Le président de la République peut promulguer la levée de l’état d’urgence par simple décret en Conseil des ministres. Mais Macron maintiendra sans doute cet état d’exception car, s’il ne sert à rien contre la menace terroriste... il sert à tout pour le maintien de l’ordre !
Dans son livre Révolution, Macron écrit : « la prorogation sans fin pose plus de questions qu’elle ne résout de problème ». Mais dans son programme, s’il n’y a rien sur l’état d’urgence il y a beaucoup sur l’augmentation des effectifs de police et de gendarmerie, la construction de places de prison, l’interdiction des associations communautaristes « radicales », la déradicalisation par l’enfermement, le renforcement et la coordination des agents des services de renseignements... Le futur président se donne les moyens de sa politique.
En mars, il affirmait : « L’état d’urgence permet d’avoir des perquisitions qui ne seraient pas autorisées autrement, j’ai toujours été clair, tant que la sécurité des citoyens le rendra nécessaire je le maintiendrai. » Et il y a quelques jours, « Si les services ont besoin de l’état d’urgence pour des perquisitions administratives, je le maintiendrai. » L’outil de sa politique sécuritaire sera donc l’état d’urgence.
Macron s’est prononcé pour le maintien de l’état d’urgence en Guyane. Cette déclaration – techniquement inutile puisque celui-ci s’applique sur l’ensemble des territoires français – vise à informer que toute lutte dans les ex-colonies ou ailleurs subira le niveau de répression le plus élevé possible autorisé dans ce pays.
Ordre ultra-libéral et ordre sécuritaire
Macron s’inscrit ainsi dans la loi votée pendant la guerre d’Algérie, utilisée depuis dans tous les mouvements de contestation néocoloniale et aujourd’hui lors de toute contestation sociale. Cet état d’exception nous habitue aussi à vivre dans une société où la liberté d’aller et venir, et certains droits diminuent et peuvent s’effacer. La prévalence de l’administratif sur la justice, nos rues, nos places, nos fêtes encombrées de policiers, de militaires, d’agents de sécurité surarmés, les violences policières dans les manifestations et les quartiers... tout cela se banalise, instituant de fait un état d’exception permanent installant un État policier.
Le contrôle parlementaire du 6 décembre 2016 est sans appel : sur 5 000 perquisitions administratives, seules 20 ont donné lieu à une enquête du parquet antiterroriste. Le coût d’une perquisition est de 15 000 euros, et l’impact sur la prévention nul. La mise en œuvre des quatre lois sécuritaires adoptées sous Hollande, en complément à celles déjà existantes, n’ont pu empêcher plusieurs attentats, d’où le risque « d’une prorogation sans limitation ». D’autant plus que le risque zéro n’existe pas en matière d’attentat, surtout si Macron maintient la stratégie extérieure de la France comme il le promet, alimentant ainsi une des sources du terrorisme dans le monde, et les menaces qui vont avec...
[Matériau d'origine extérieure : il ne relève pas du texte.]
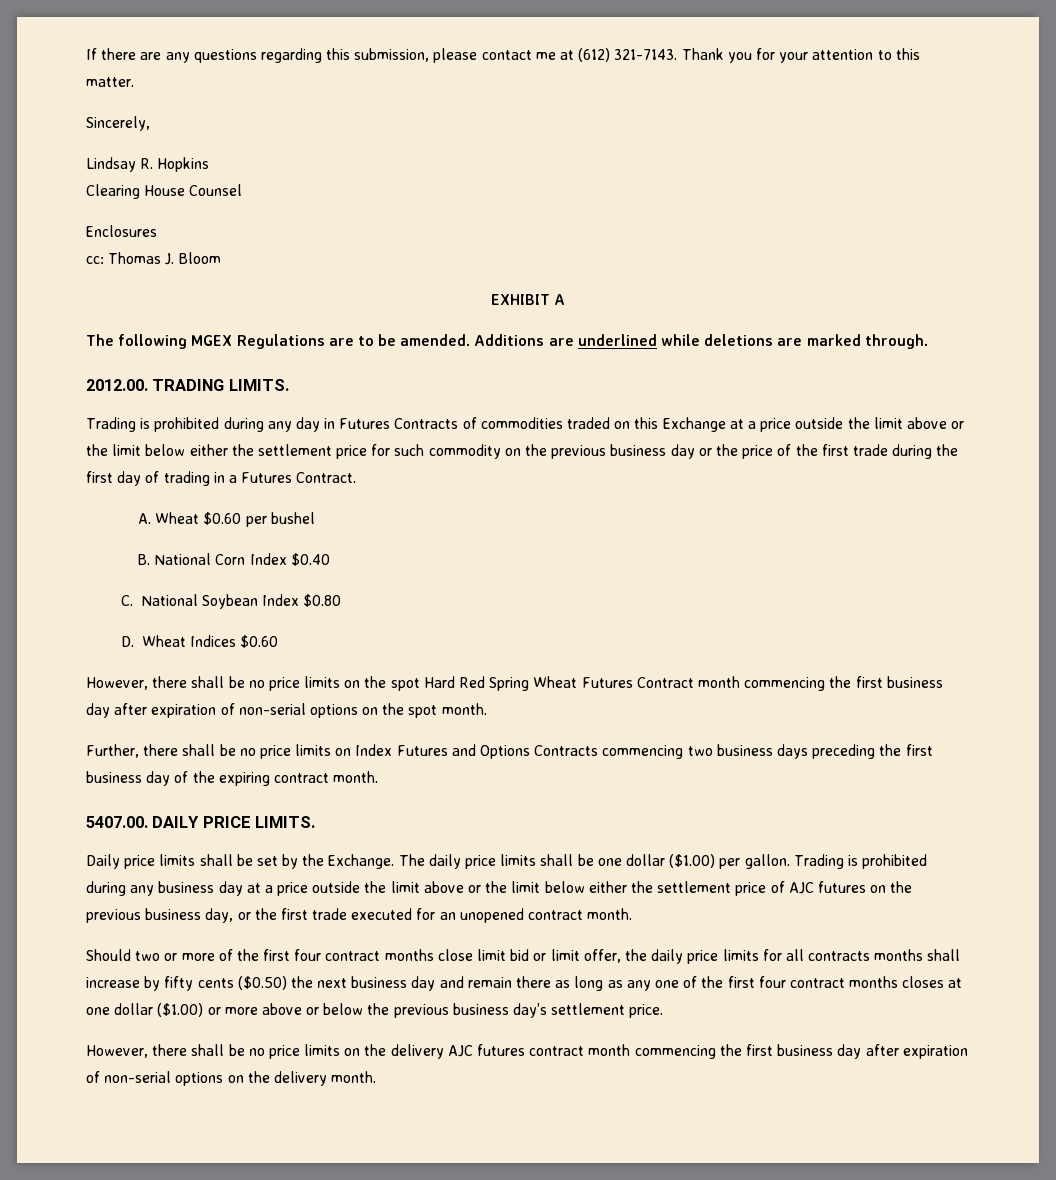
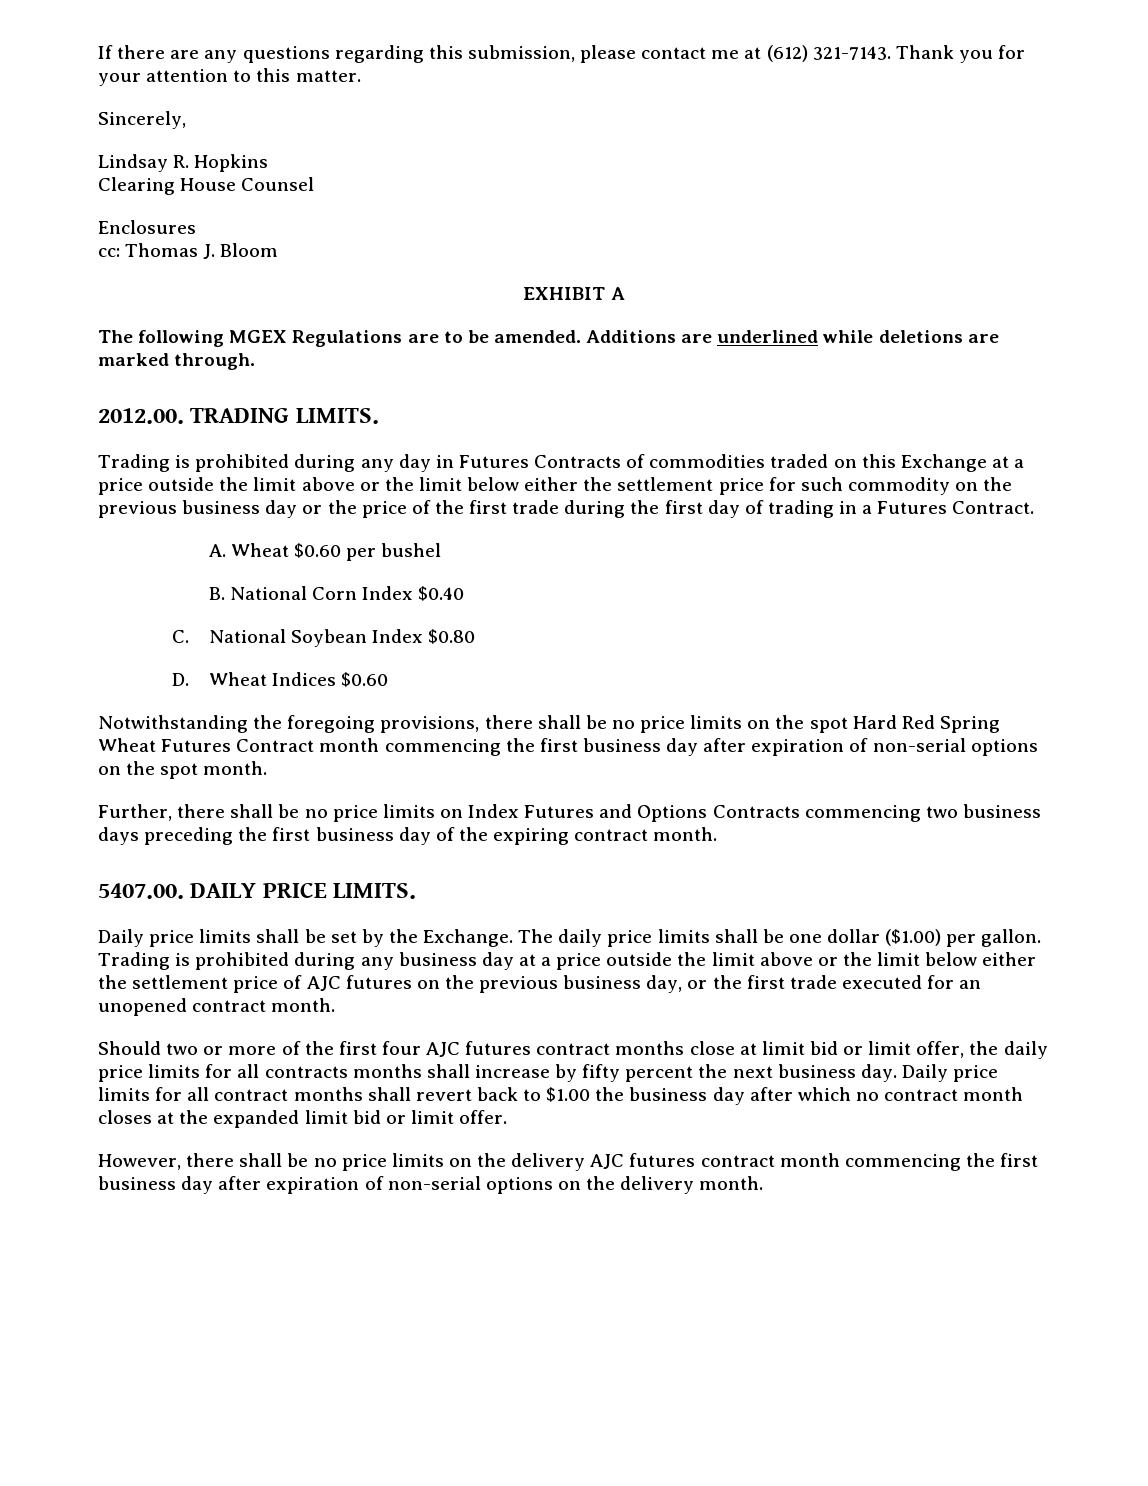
- However, there shall be no price limits on the spot Hard Red Spring Wheat Futures Contract month commencing the first business day after expiration of non-serial options on the spot month.
+ Notwithstanding the foregoing provisions, there shall be no price limits on the spot Hard Red Spring Wheat Futures Contract month commencing the first business day after expiration of non-serial options on the spot month.
- Should two or more of the first four contract months close limit bid or limit offer, the daily price limits for all contracts months shall increase by fifty cents ($0.50) the next business day and remain there as long as any one of the first four contract months closes at one dollar ($1.00) or more above or below the previous business day’s settlement price.
+ Should two or more of the first four AJC futures contract months close at limit bid or limit offer, the daily price limits for all contracts months shall increase by fifty percent the next business day. Daily price limits for all contract months shall revert back to $1.00 the business day after which no contract month closes at the expanded limit bid or limit offer.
Un projet ultra-libéral visant une défaite majeure de notre classe ne peut s’accomplir que dans le cadre d’un État autoritaire où tous les moyens de faire peur et de mater les résistances soient rendus légaux. L’annonce de « la création d’un état-major permanent pour planifier les opérations de sécurité intérieure associant les ministres de l’intérieur, de la défense, des transports, de la santé et de l’industrie », va dans ce sens d’une hyperconcentration de l’État autour de la seule fonction de répression.